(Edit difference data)
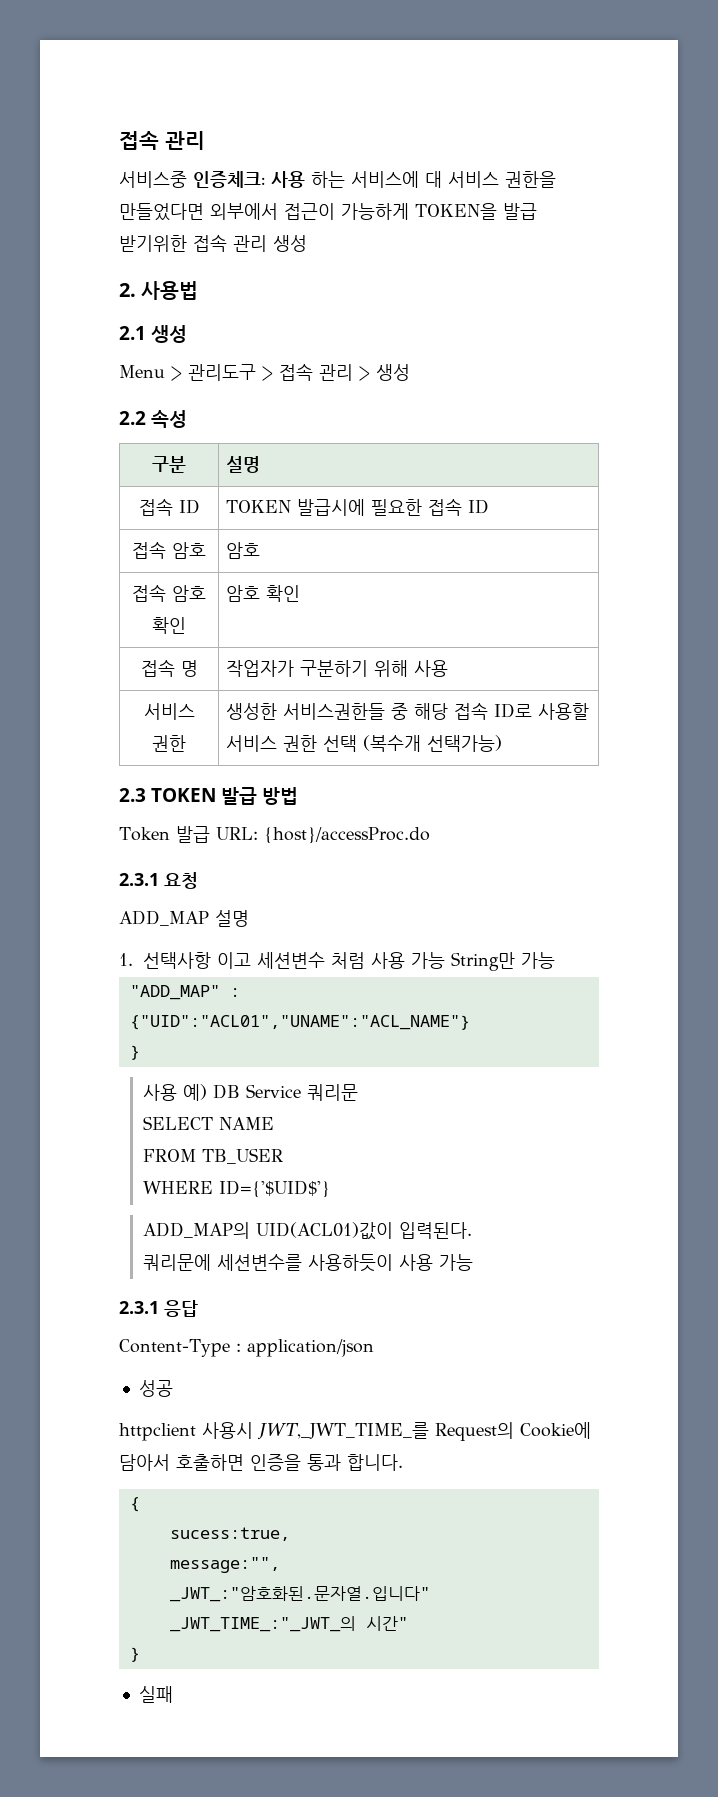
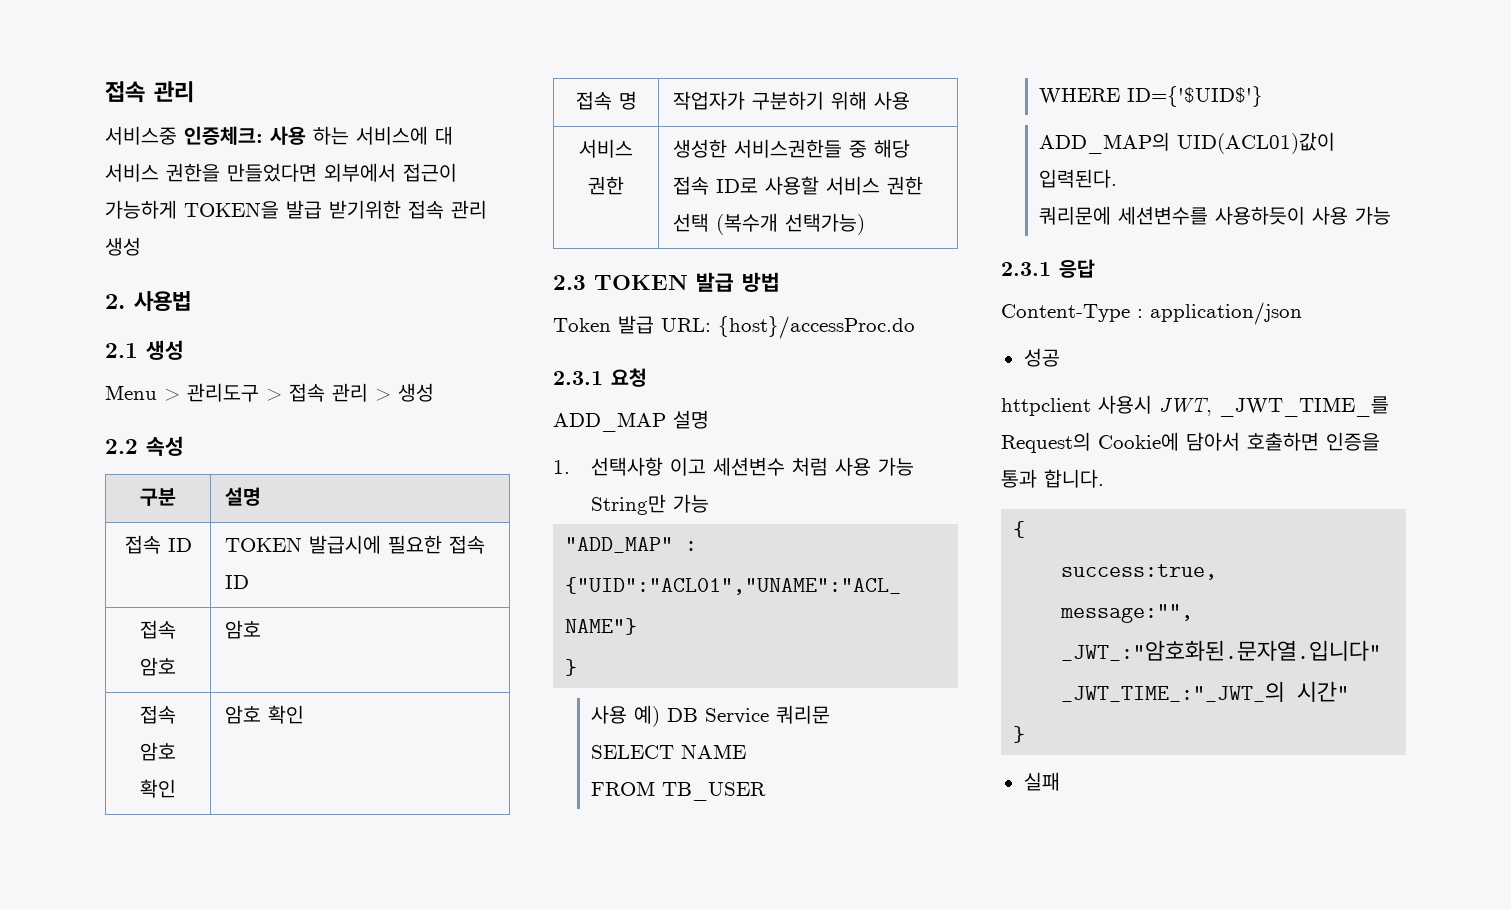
- httpclient 사용시 JWT,_JWT_TIME_를 Request의 Cookie에 담아서 호출하면 인증을 통과 합니다.
+ httpclient 사용시 JWT, _JWT_TIME_를 Request의 Cookie에 담아서 호출하면 인증을 통과 합니다.
- sucess:true,
+ success:true,

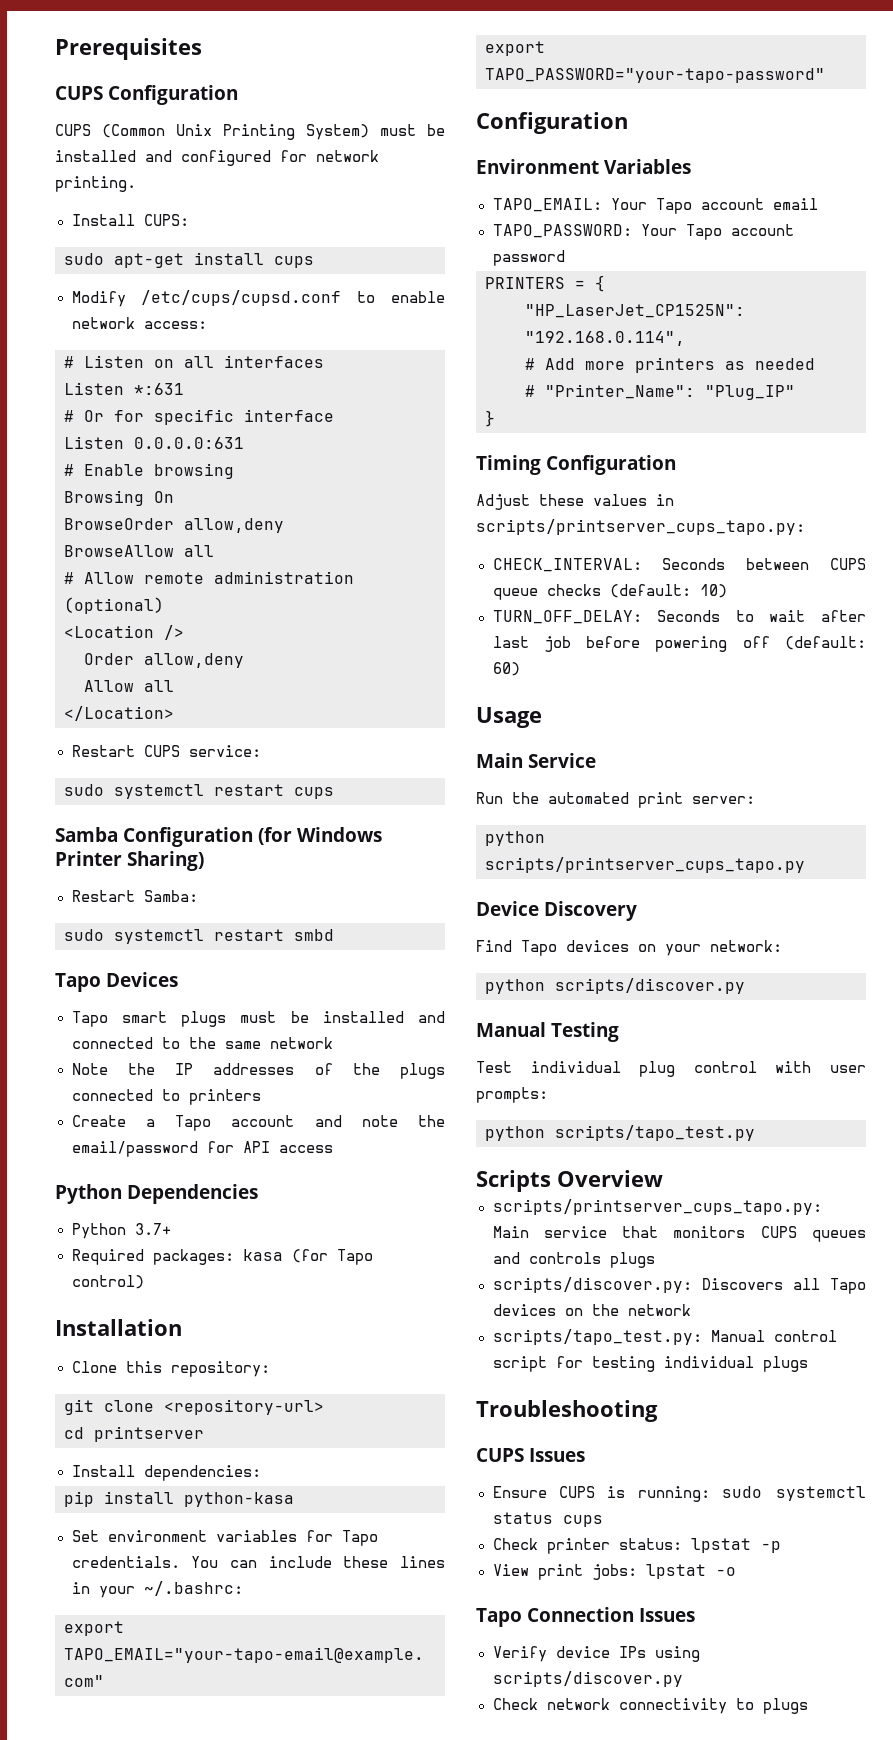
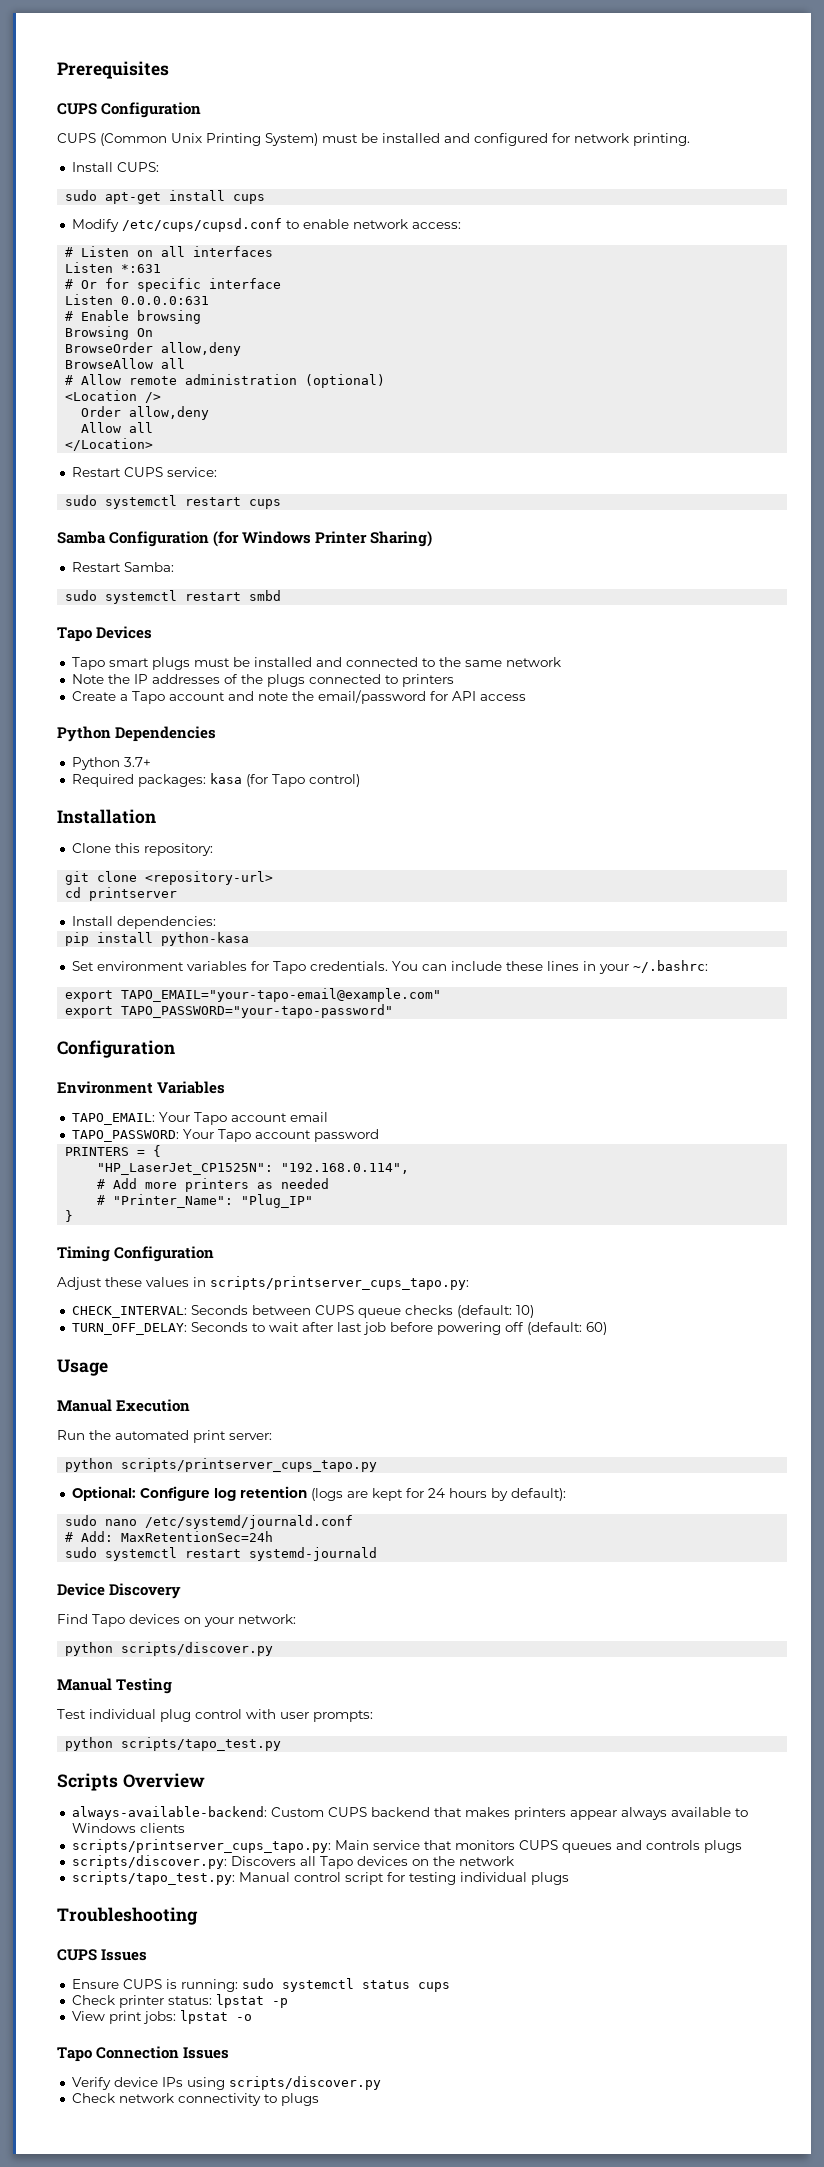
- Main Service
+ Manual Execution
+ Optional: Configure log retention (logs are kept for 24 hours by default):
+ sudo nano /etc/systemd/journald.conf
+ # Add: MaxRetentionSec=24h
+ sudo systemctl restart systemd-journald
+ always-available-backend: Custom CUPS backend that makes printers appear always available to Windows clients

* [Exercise objective] Find where "sudo nano /etc/systemd/journald.conf" occurs in the data, and please write out that line through the last line exactly, with nothing else.

* [Reply to the task]
+ sudo nano /etc/systemd/journald.conf
+ # Add: MaxRetentionSec=24h
+ sudo systemctl restart systemd-journald
+ always-available-backend: Custom CUPS backend that makes printers appear always available to Windows clients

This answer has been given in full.